* [Exercise details]: Print the entries verbatim, leaving out the images they contain.

* [Records for this exercise]:
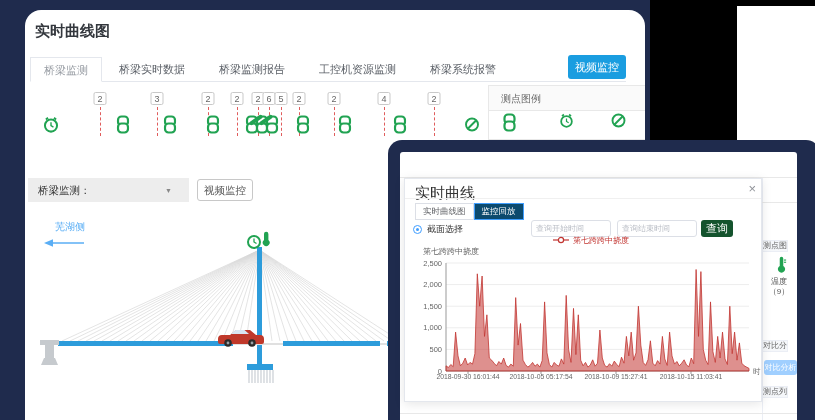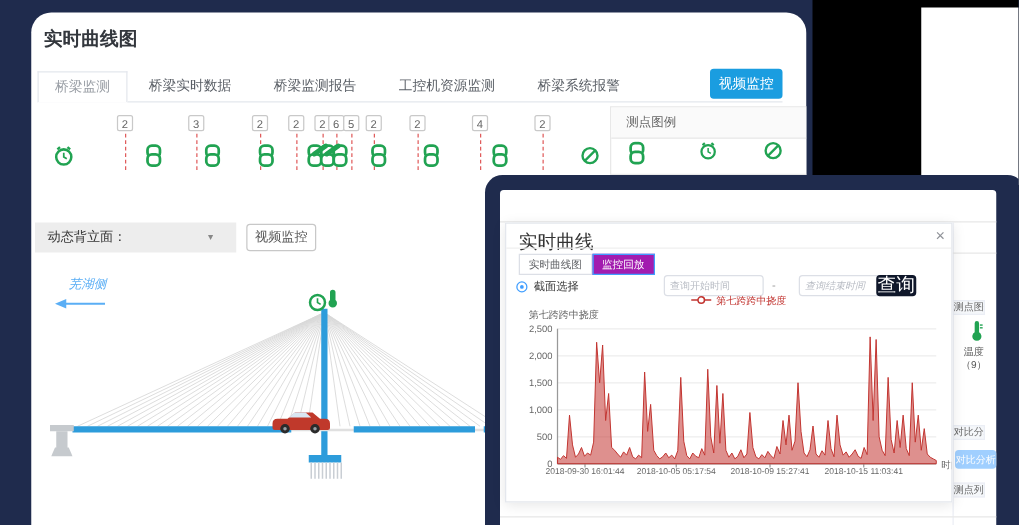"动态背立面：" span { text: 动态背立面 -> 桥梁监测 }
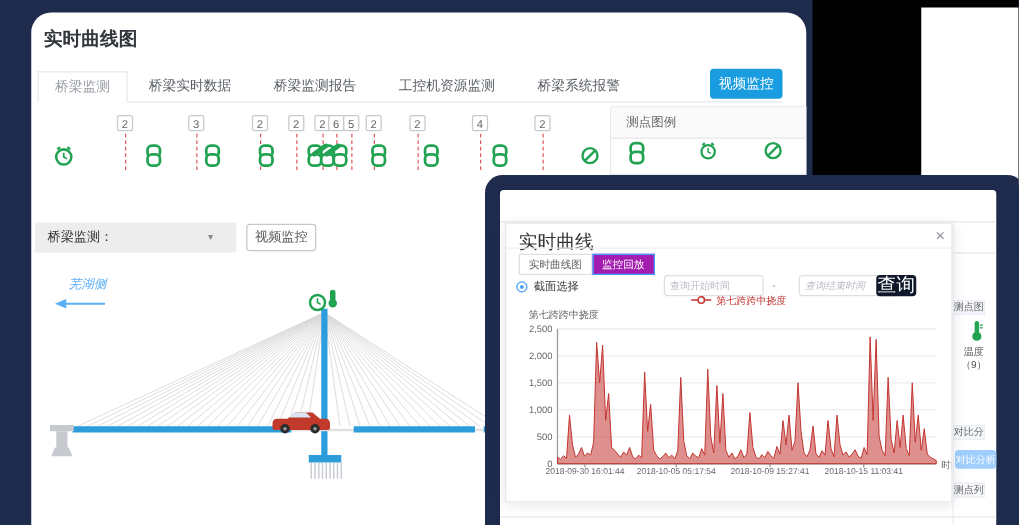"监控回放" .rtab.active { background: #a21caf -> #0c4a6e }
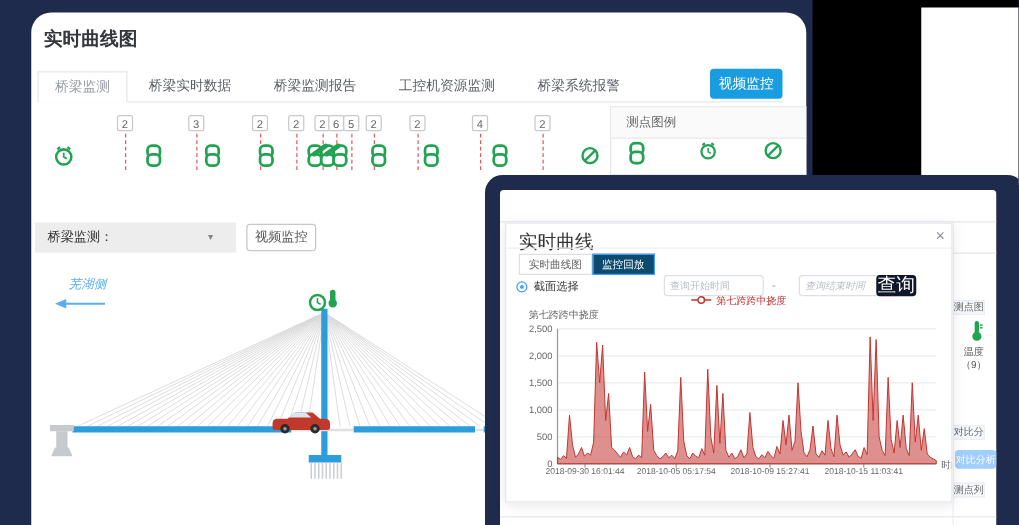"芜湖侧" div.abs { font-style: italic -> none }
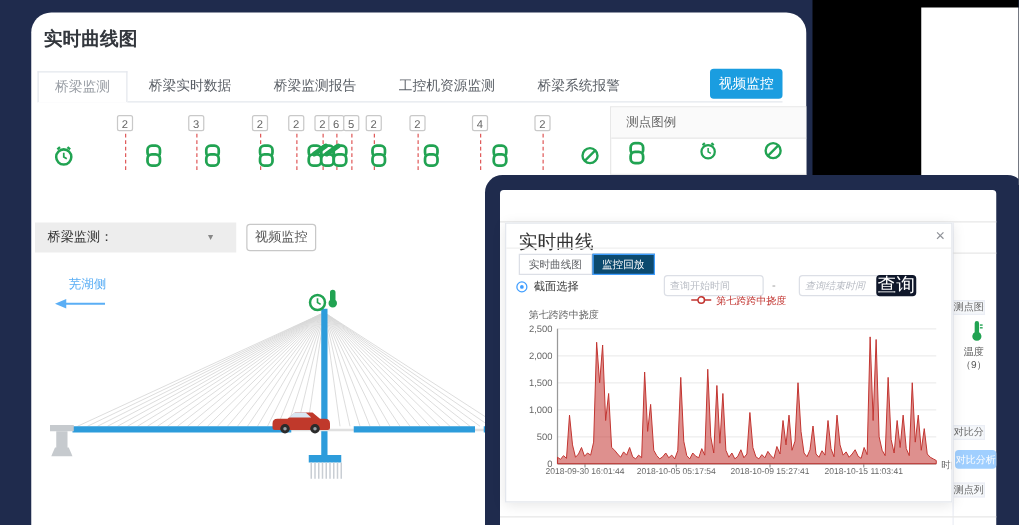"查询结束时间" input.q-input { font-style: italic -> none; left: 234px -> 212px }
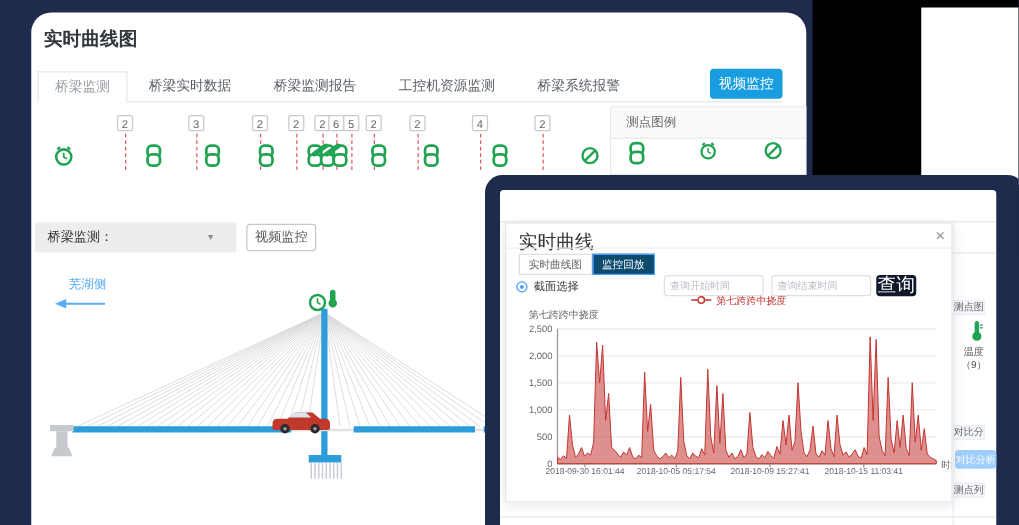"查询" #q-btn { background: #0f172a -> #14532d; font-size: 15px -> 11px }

* [Response to this exercise]:
"动态背立面：" span { text: 动态背立面 -> 桥梁监测 }
"监控回放" .rtab.active { background: #a21caf -> #0c4a6e }
"芜湖侧" div.abs { font-style: italic -> none }
"查询结束时间" input.q-input { font-style: italic -> none; left: 234px -> 212px }
"查询" #q-btn { background: #0f172a -> #14532d; font-size: 15px -> 11px }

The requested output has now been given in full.